And that, she knew with certainty. "Because...because it's the only thing I have left, from my human life. The only thing I have left, that my mother and father gave me."

"I see. So to you, it's a risk worth taking."

"Yes."

"All this, the albums and concerts and interviews...it's a risk worth taking to me. Because of what I will have in the end."

Just say it, before you weaken, before you change your mind. "I can't go to Los Angeles with you, Timmy, I can't. It's too dangerous, Thomas won't go, he and I should be together, if I go with you then I'm just vampire Abby and nothing more."

"What else would you be, but a vampire?"

"I, that's not exactly it, what I mean is...You like me because I'm like you, we both...are what we are, but I want someone who'll see the human part of me first. As the most important part."
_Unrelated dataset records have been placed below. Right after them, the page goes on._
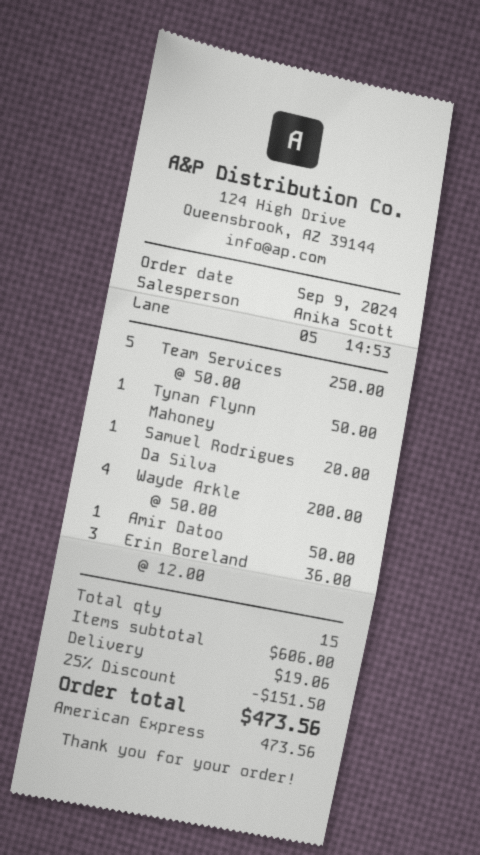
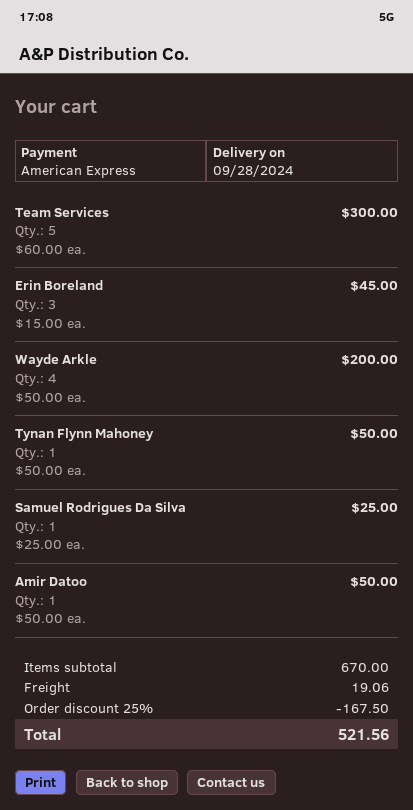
Team Services: 5 x 50.00 = 250.00 -> 5 x 60.00 = 300.00
Samuel Rodrigues Da Silva: 1 x 20.00 = 20.00 -> 1 x 25.00 = 25.00
Erin Boreland: 3 x 12.00 = 36.00 -> 3 x 15.00 = 45.00
subtotal: 606.00 -> 670.00
discount: 25% = 151.50 -> 25% = 167.50
total: 473.56 -> 521.56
"I told you that I often wanted to be human again, Abby."

"And would you? If you could? If there was some magic spell that could make it happen?"

"I don't know." Oh Timmy. Wrong answer. He went on: "Then I would be eunuch boy instead of vampire boy, right? And I still couldn't be completely part of the human world. What about sex? And love? And family? How could I have those things?"
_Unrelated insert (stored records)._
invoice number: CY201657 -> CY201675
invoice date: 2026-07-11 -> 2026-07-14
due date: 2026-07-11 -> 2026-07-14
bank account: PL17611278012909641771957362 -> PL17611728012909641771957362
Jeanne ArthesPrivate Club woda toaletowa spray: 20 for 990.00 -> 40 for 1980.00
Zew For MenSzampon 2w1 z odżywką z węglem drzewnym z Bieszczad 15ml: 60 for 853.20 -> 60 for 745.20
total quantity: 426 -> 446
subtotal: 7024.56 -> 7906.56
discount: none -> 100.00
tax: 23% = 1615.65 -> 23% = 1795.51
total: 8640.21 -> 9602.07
"I don't know, Timmy. I just know...it doesn't seem right, to me. To go with you there, I mean."

"I don't know if you can find what it is you want, Abby...I wish I could help... But then...are we still friends?"
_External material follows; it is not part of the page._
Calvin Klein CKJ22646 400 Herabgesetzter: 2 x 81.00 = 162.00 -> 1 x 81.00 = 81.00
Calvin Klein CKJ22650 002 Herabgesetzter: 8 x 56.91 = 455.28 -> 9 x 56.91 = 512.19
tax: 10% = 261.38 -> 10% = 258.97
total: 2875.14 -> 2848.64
She did hug him, then, and after a brief moment of surpise in which he stiffened, she felt him relax, and return the embrace. Abby felt a huge grin spread across her face. "Of course we are!" She felt relief wash over her - after her fears that Timmy would reject her if she didn't go with him, could it really be this simple?

"Want to play with my trains?"

She did. Timmy showed her the controls, and they took turns running the train back and forth, and at some point Rudy cam into the room. He stood there for some minutes without speaking, looking at them playing, and after a while he turned again and left.

When she realized it was time for her to go, and Timmy had called Rudy in to take her down to the car and drive her back again, she simply said "Be careful, Timmy. I think it's very dangerous for you, now."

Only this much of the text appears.